Dear William you write a very slovenly hand and you spell shockingly ill— Truth is sometimes disagreeable, but ought not therefore to be disguised— She is, you know, the only female that wants no fig leaf to cover her nakedness.

I am dear William sincerely / Your’s

T. B. Adams

PS. If the Post Office does not remove it will be difficult to get letters very soon from town or to it—you must make due allowance therefore for irregularity.

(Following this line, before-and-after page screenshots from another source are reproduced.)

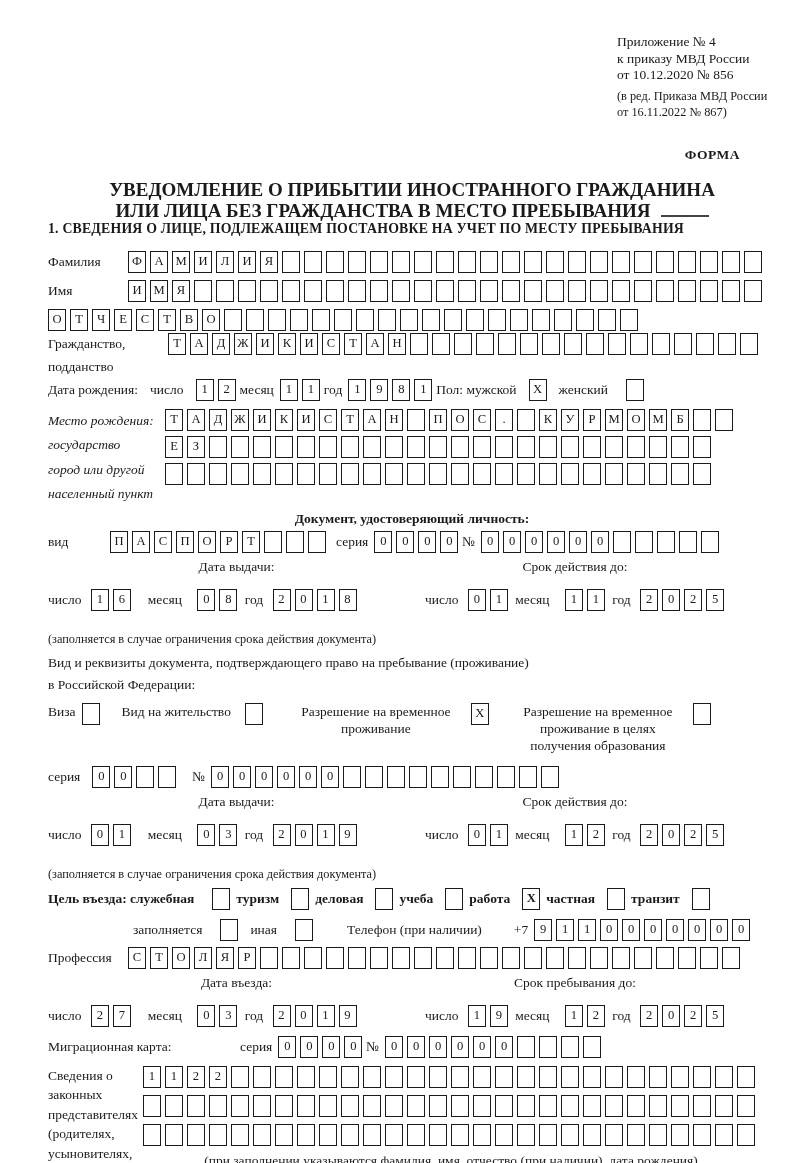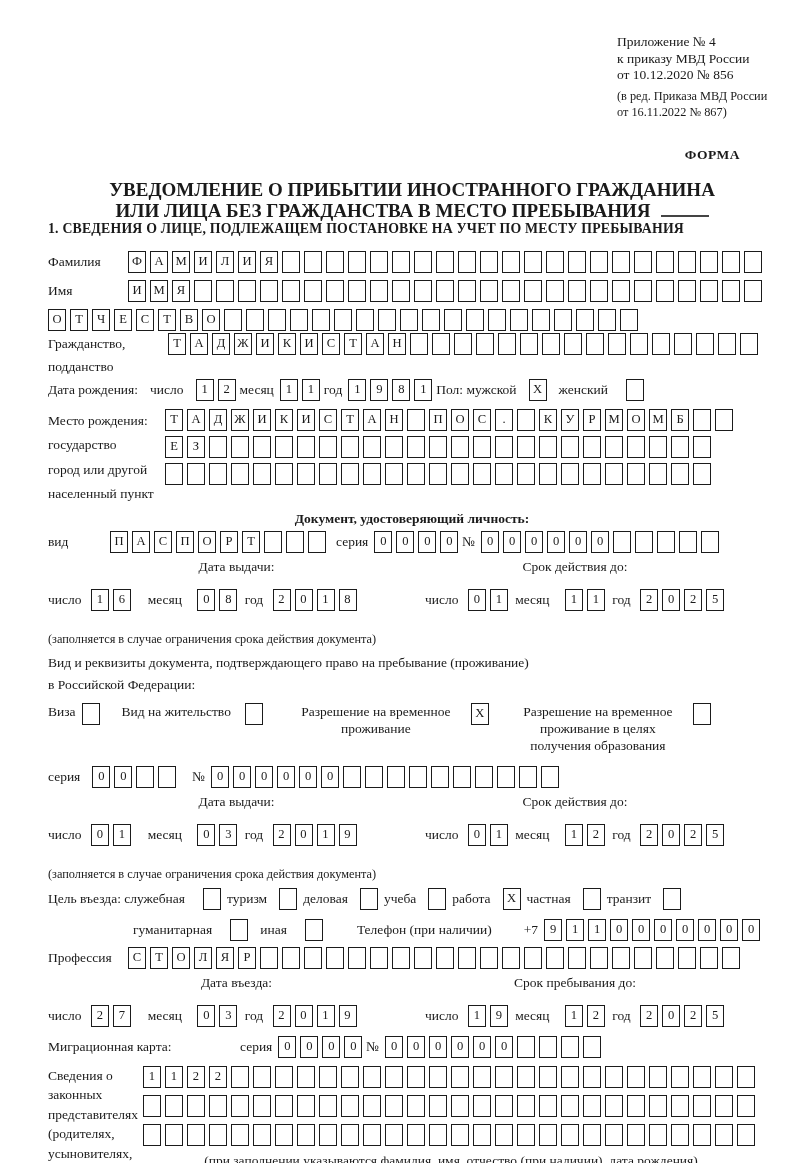"Место рождения:" .bp-labels { font-style: none -> italic }
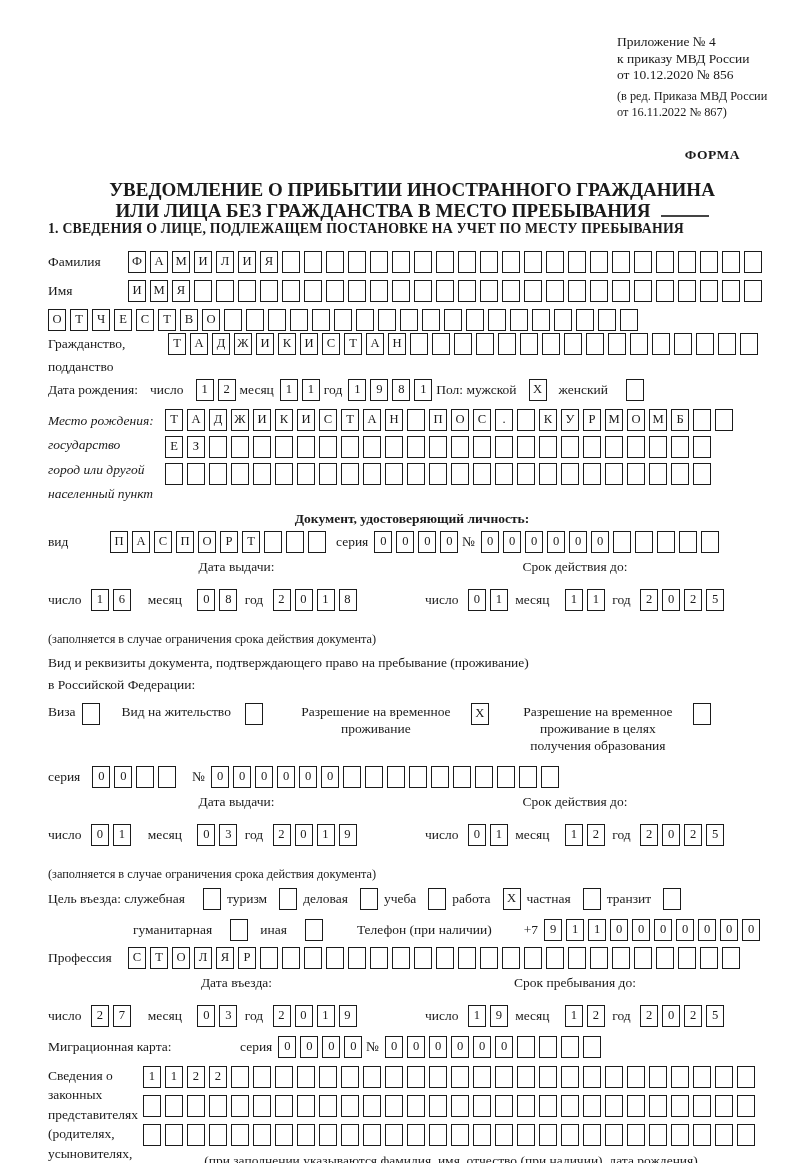"Цель въезда: служебная" div.inline-row { font-weight: none -> bold }
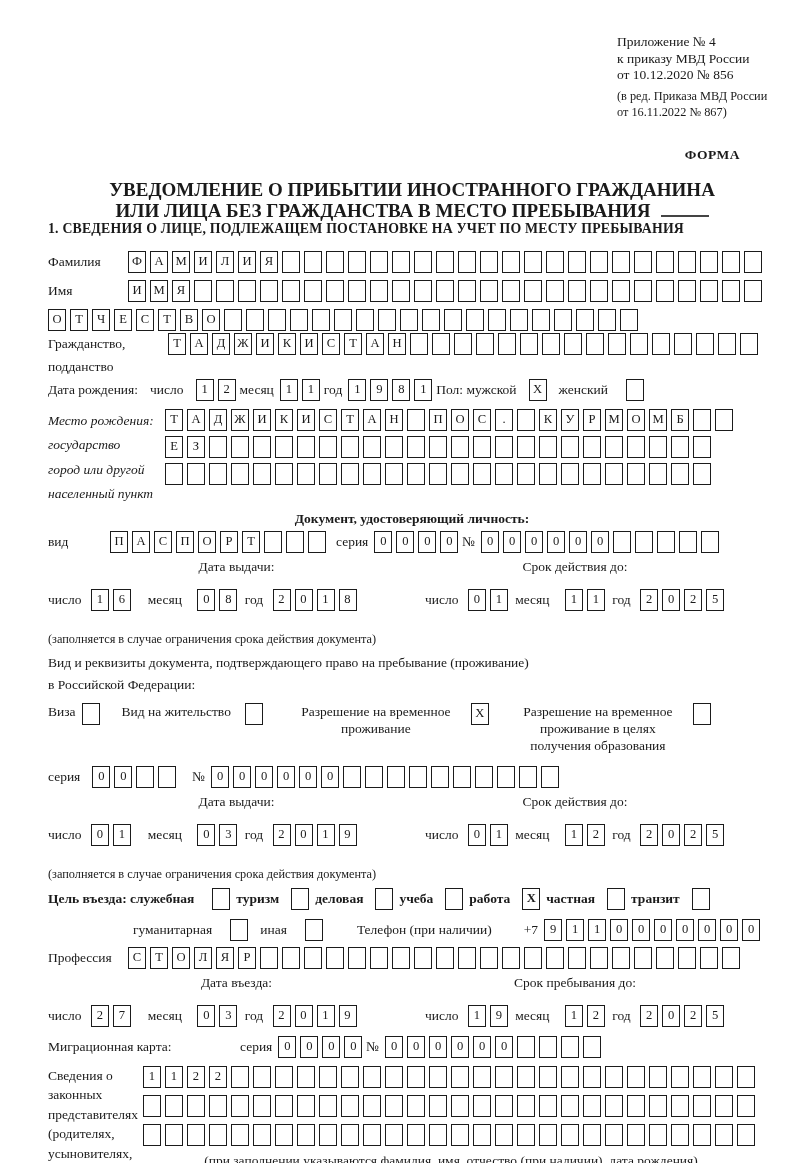"гуманитарная" span.ilabel { text: гуманитарная -> заполняется }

RC (MWA:Adams Family Letters); addressed: “W S Shaw / Quincy”; internal address: “W S Shaw”; endorsed: “Germantown 23 Aug / T B Adams / rec 30th / Ansd 6th Sept”; docketed: “1799 Aug / 23.” Some loss of text where the seal was removed.

1.

Shaw’s letter to TBA has not been found.

2.

After sporadic reports of yellow fever in Philadelphia and New York City in early summer, the Philadelphia American Daily Advertiser, 23 Aug., reported that fever was widespread in the city and printed a letter from New York that said cases there had prompted an exodus to the country. By the time the epidemic was over in late October, 1,000 had died in Philadelphia and 76 in New York (Philadelphia Gazette of the United States, 5 July; New-York Gazette, 2 Aug.; New York Mercantile Advertiser, 25 Oct.; Albert H. Buck and Thomas L. Stedman, eds., A Reference Handbook of the Medical Sciences, rev. edn., 9 vols., N.Y., 1900–1908, 9:719).

3.

Marie Joseph de Chénier (1764–1811), who served on the Council of Five Hundred, embraced the perception that his tragedy Charles IX and other works helped inspire the French Revolution. Pierre Augustin Caron de Beaumarchais’ Le mariage de Figaro, for which see vol. 6:52–53, 224, was interpreted by French revolutionaries as a call for 545 radical change, though Beaumarchais was a moderate who narrowly escaped execution. He died on 19 May (Hoefer, Nouv. biog. générale ).

4.

Thomas Paine, The Age of Reason: Being an Investigation of True and of Fabulous Theology, Part II, Paris, 1796, was a continuation of the deist philosophy espoused by Paine in the first part of the work, for which see vol. 10:229, 230.

5.

Dr. Lemuel Hopkins as one of the Connecticut Wits was accused of advocating an unorthodox religious philosophy before positioning himself as a firm Calvinist. He specialized in the treatment of tuberculosis in his Hartford medical practice ( DAB ).

6.

The ship Prosper, Capt. Williams, was bound for New York from Hamburg with German muskets purchased by the United States when it was detained on 7 May by the British frigate Latona. After a month in Yarmouth, England, the vessel was cleared by the Board of Admiralty and sailed on 15 June, arriving in New York on 20 Aug. (Philadelphia Gazette, 20, 21 Aug.). For Joseph Pitcairn’s role in the purchase of the muskets, see TBA to Pitcairn, 17 Sept. 1798, and note 3, above.